** RECORDS PROVIDED follows **

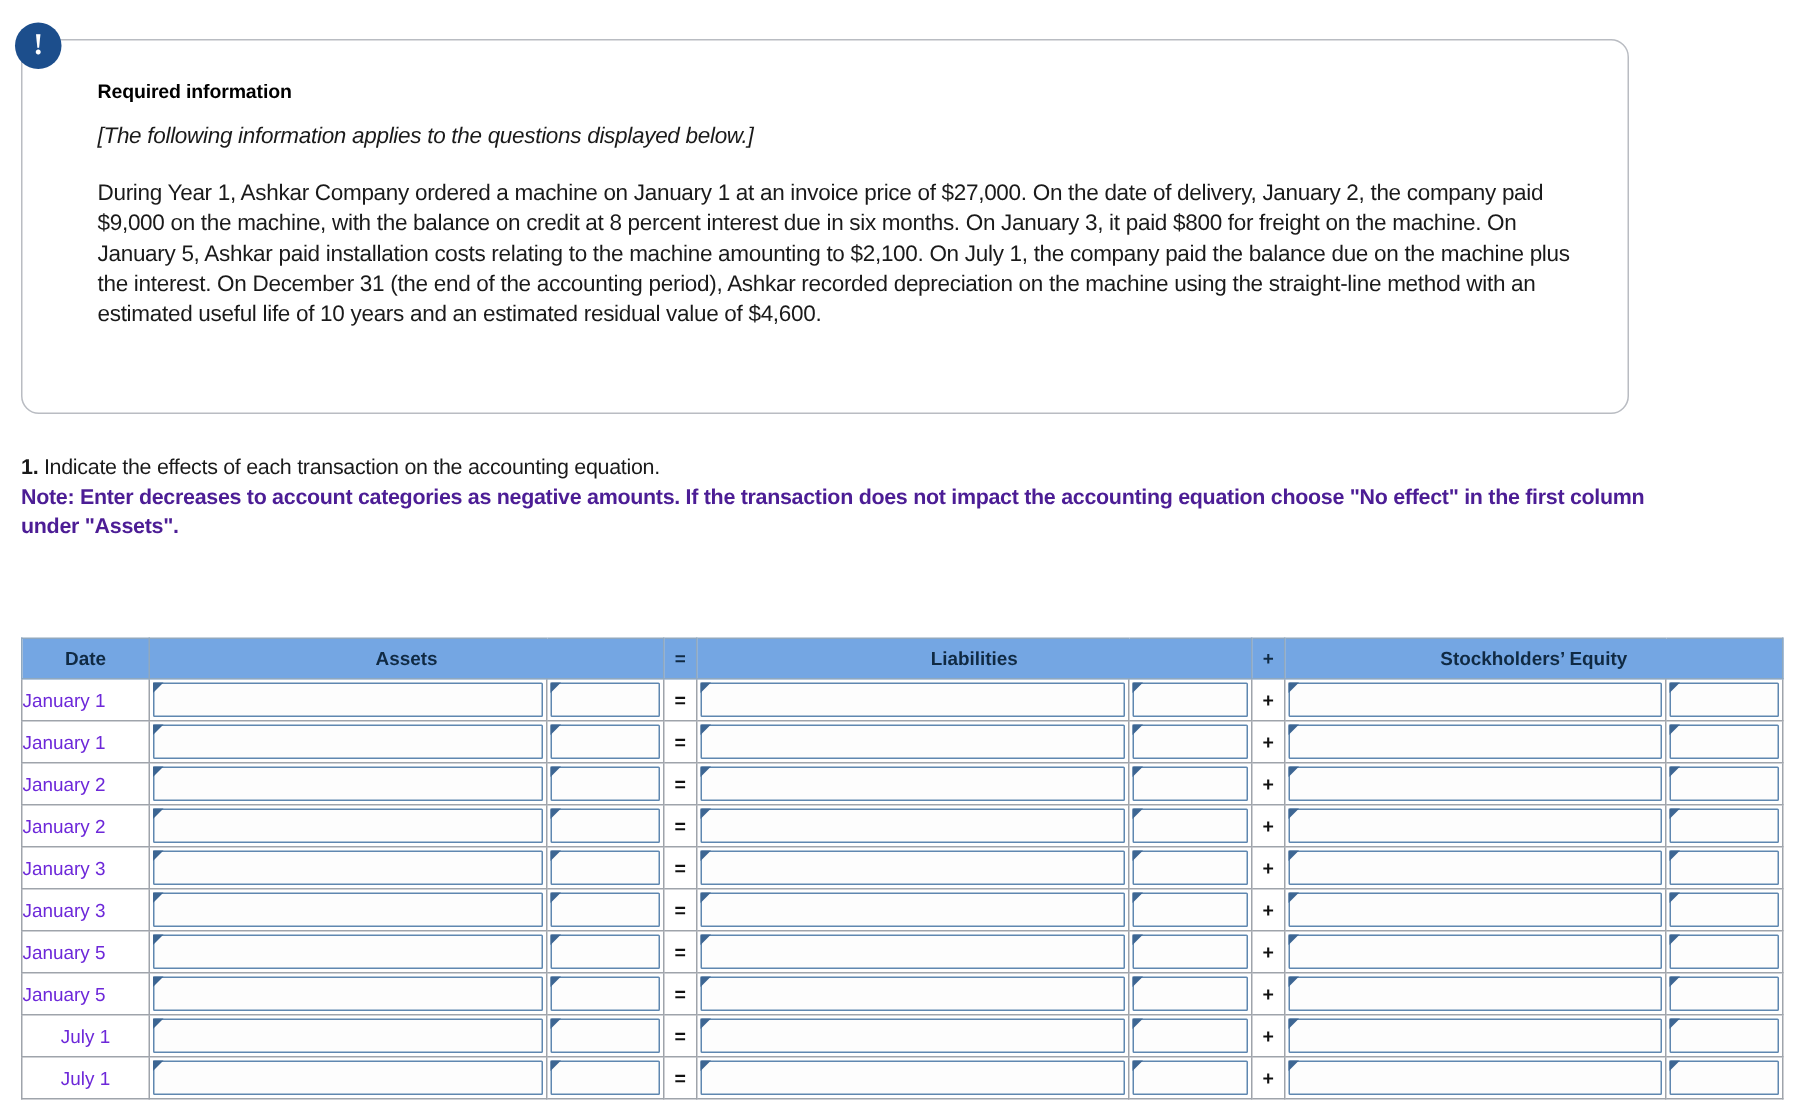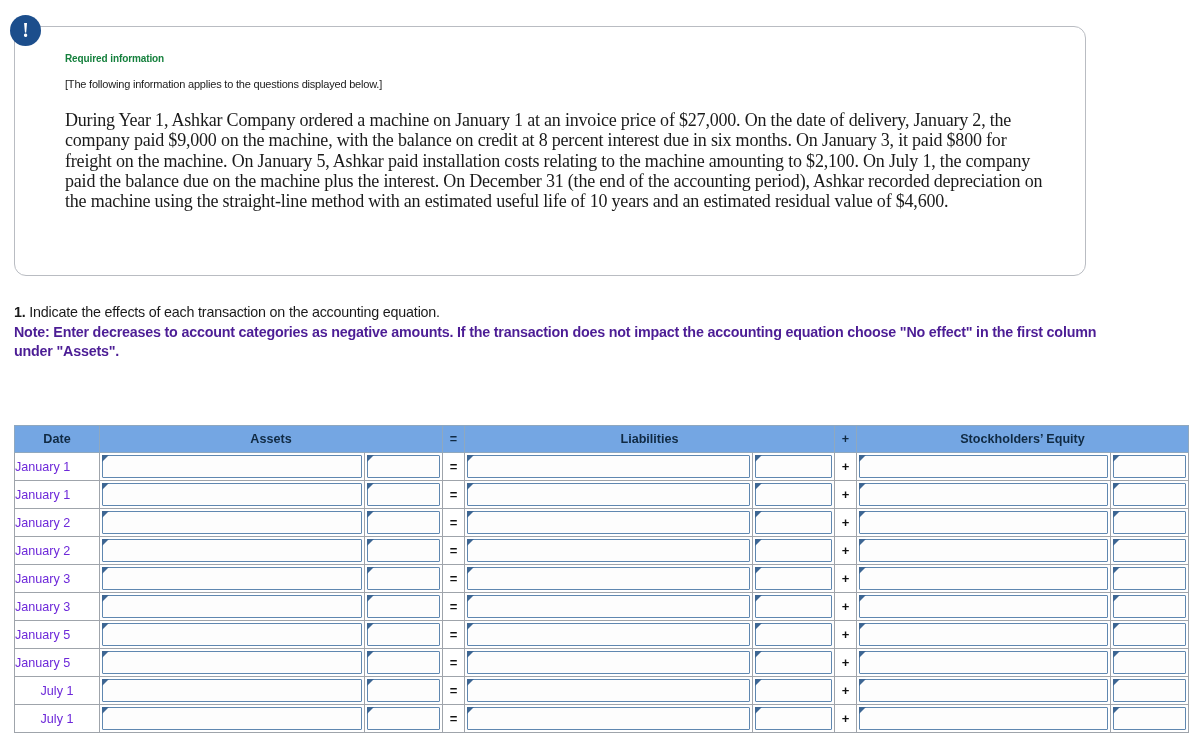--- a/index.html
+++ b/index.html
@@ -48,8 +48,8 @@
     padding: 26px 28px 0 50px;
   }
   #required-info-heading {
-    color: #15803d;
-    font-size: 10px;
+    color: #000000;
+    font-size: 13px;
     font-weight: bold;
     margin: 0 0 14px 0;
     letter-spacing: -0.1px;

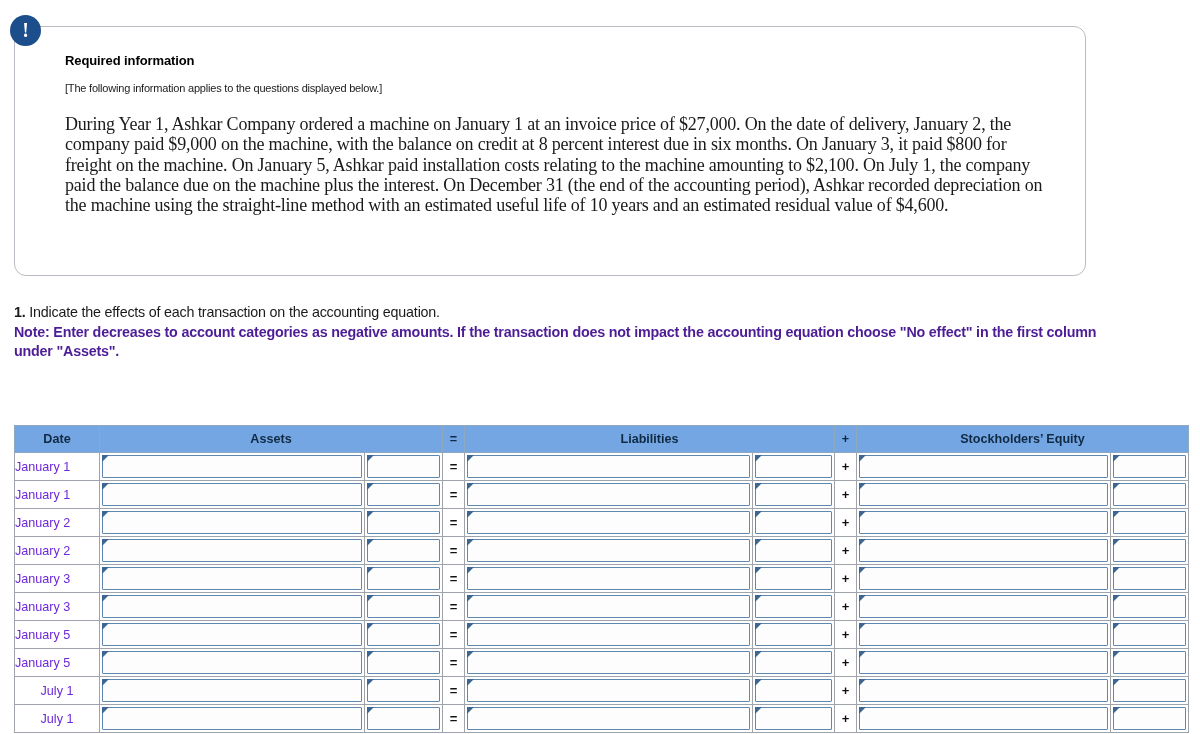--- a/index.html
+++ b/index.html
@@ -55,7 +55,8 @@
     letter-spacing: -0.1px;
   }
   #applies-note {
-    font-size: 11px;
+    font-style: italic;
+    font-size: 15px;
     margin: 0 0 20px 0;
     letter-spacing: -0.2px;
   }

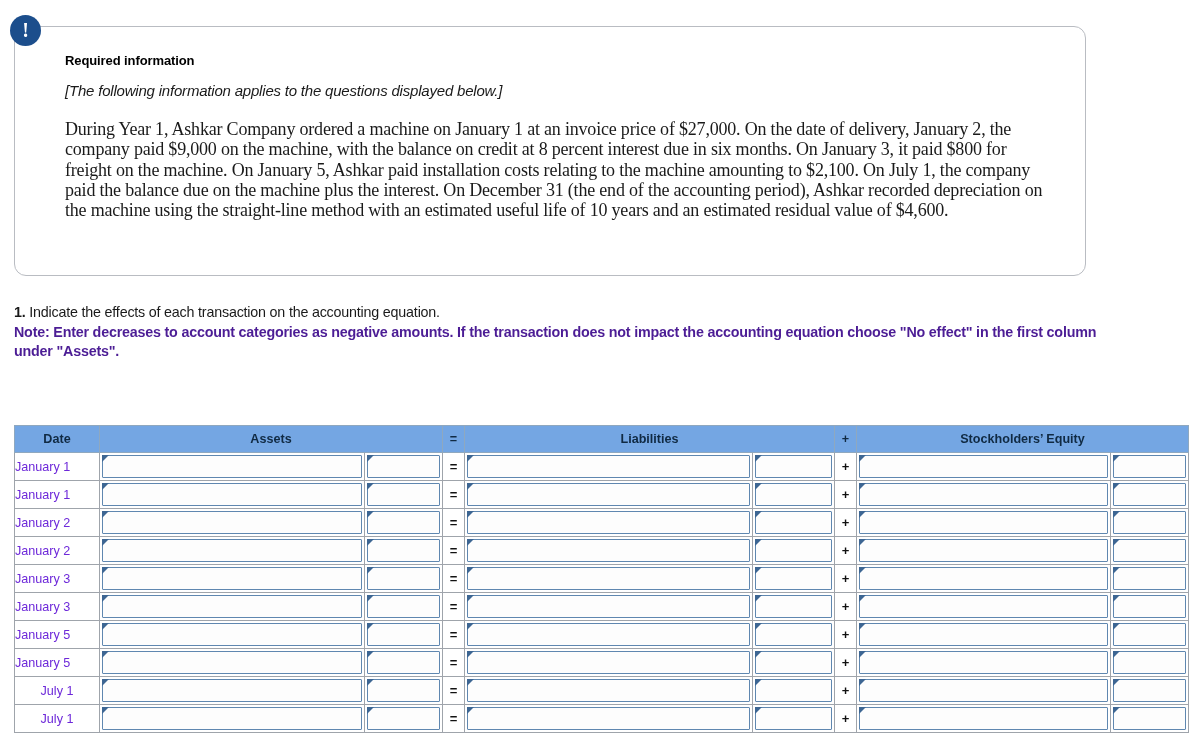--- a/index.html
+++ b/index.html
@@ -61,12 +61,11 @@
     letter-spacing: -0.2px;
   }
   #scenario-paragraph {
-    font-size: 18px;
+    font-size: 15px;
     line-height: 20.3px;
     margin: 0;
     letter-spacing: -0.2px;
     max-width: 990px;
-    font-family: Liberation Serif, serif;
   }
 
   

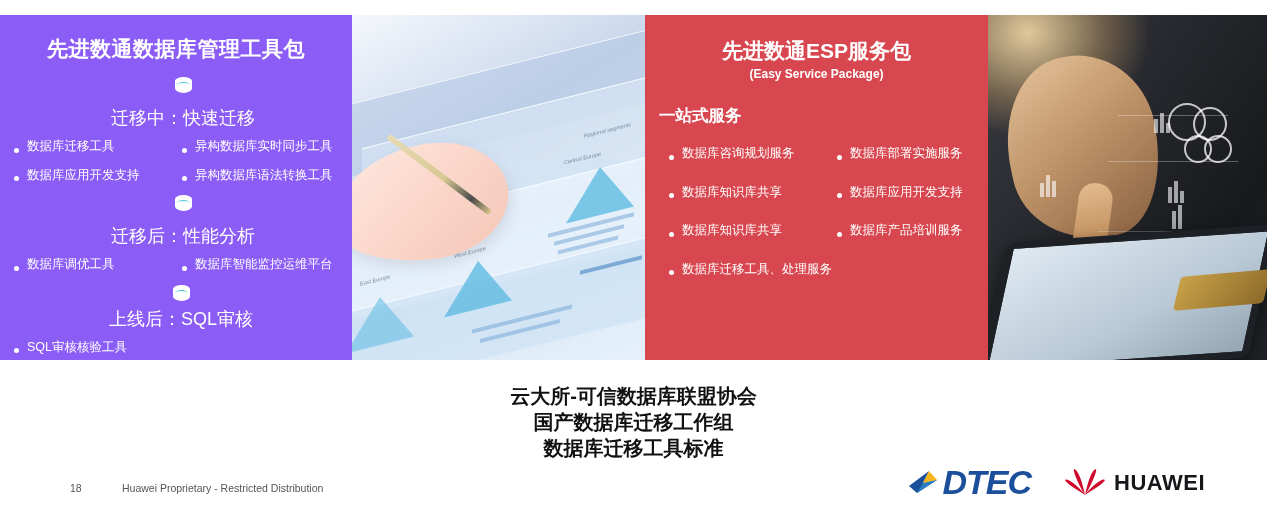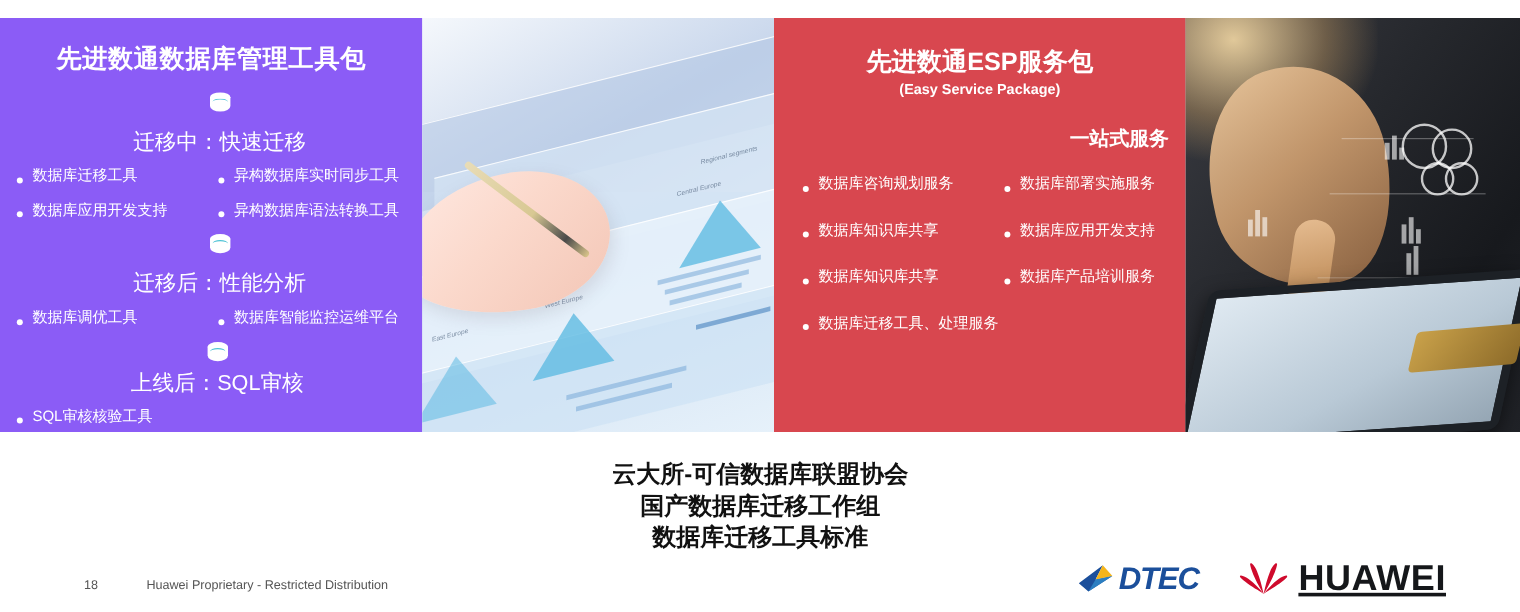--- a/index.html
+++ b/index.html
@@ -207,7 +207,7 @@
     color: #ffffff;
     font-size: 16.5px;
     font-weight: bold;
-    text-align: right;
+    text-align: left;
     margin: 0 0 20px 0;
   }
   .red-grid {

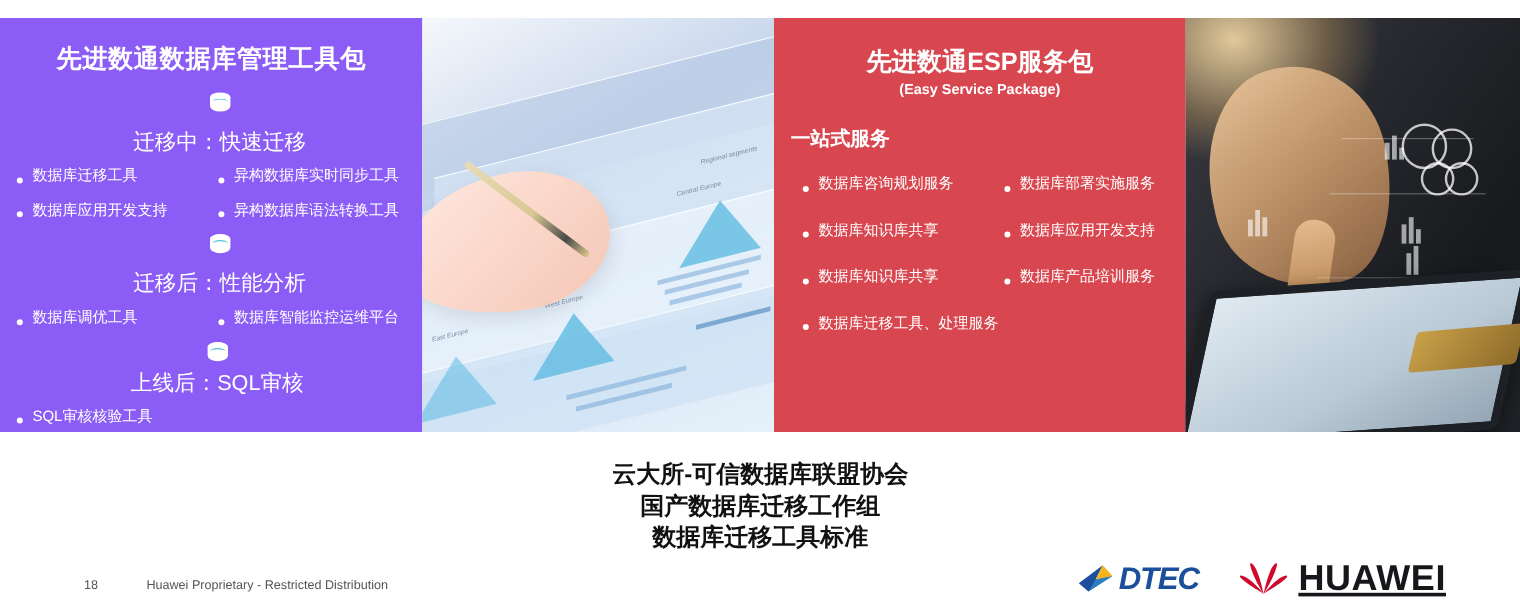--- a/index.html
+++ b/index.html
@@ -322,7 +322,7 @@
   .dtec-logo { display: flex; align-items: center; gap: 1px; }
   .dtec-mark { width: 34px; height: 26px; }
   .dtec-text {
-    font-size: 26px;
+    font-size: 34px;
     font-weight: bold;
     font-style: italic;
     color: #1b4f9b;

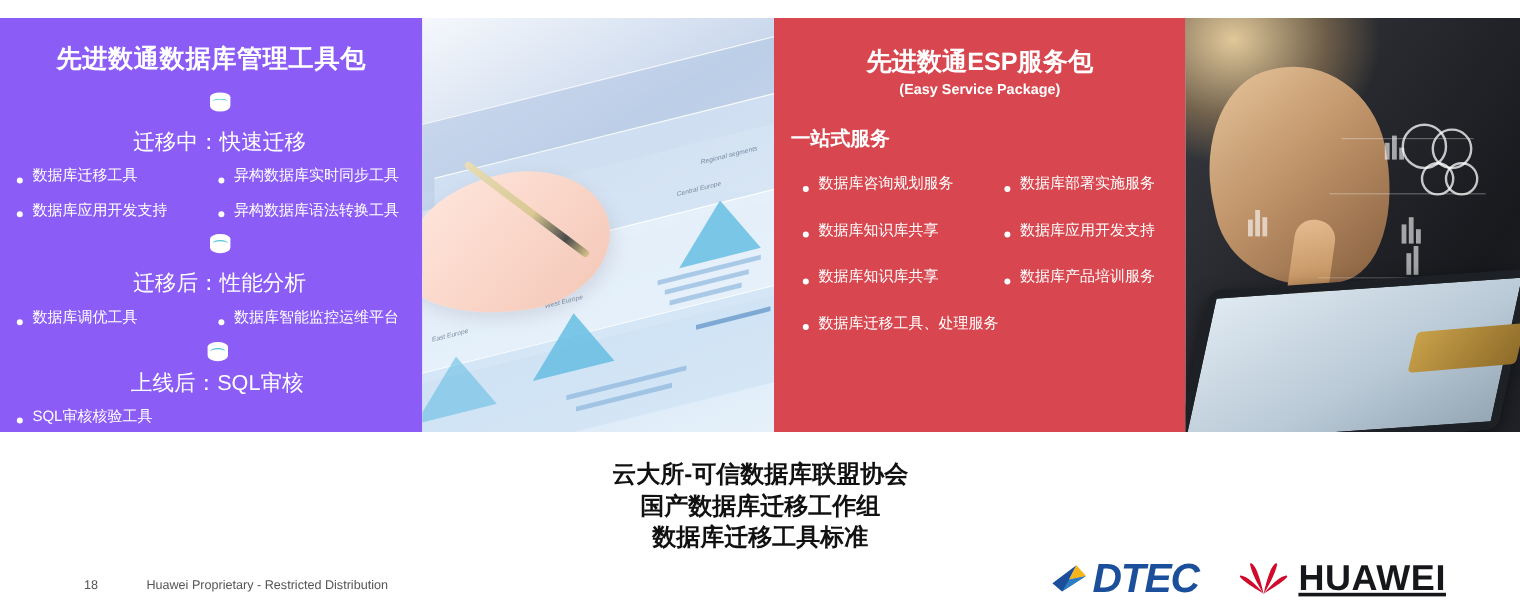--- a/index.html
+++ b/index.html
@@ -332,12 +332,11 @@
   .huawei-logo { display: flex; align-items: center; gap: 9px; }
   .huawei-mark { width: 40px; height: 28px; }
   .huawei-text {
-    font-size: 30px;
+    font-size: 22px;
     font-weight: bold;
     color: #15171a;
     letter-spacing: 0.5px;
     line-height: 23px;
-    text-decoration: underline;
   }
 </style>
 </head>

** End of RECORDS PROVIDED **

**WORK REQUIRED:** Identify each line in the entries with the word "flex" and copy it.

**PROBLEM SOLUTION:**
   .dtec-logo { display: flex; align-items: center; gap: 1px; }
   .huawei-logo { display: flex; align-items: center; gap: 9px; }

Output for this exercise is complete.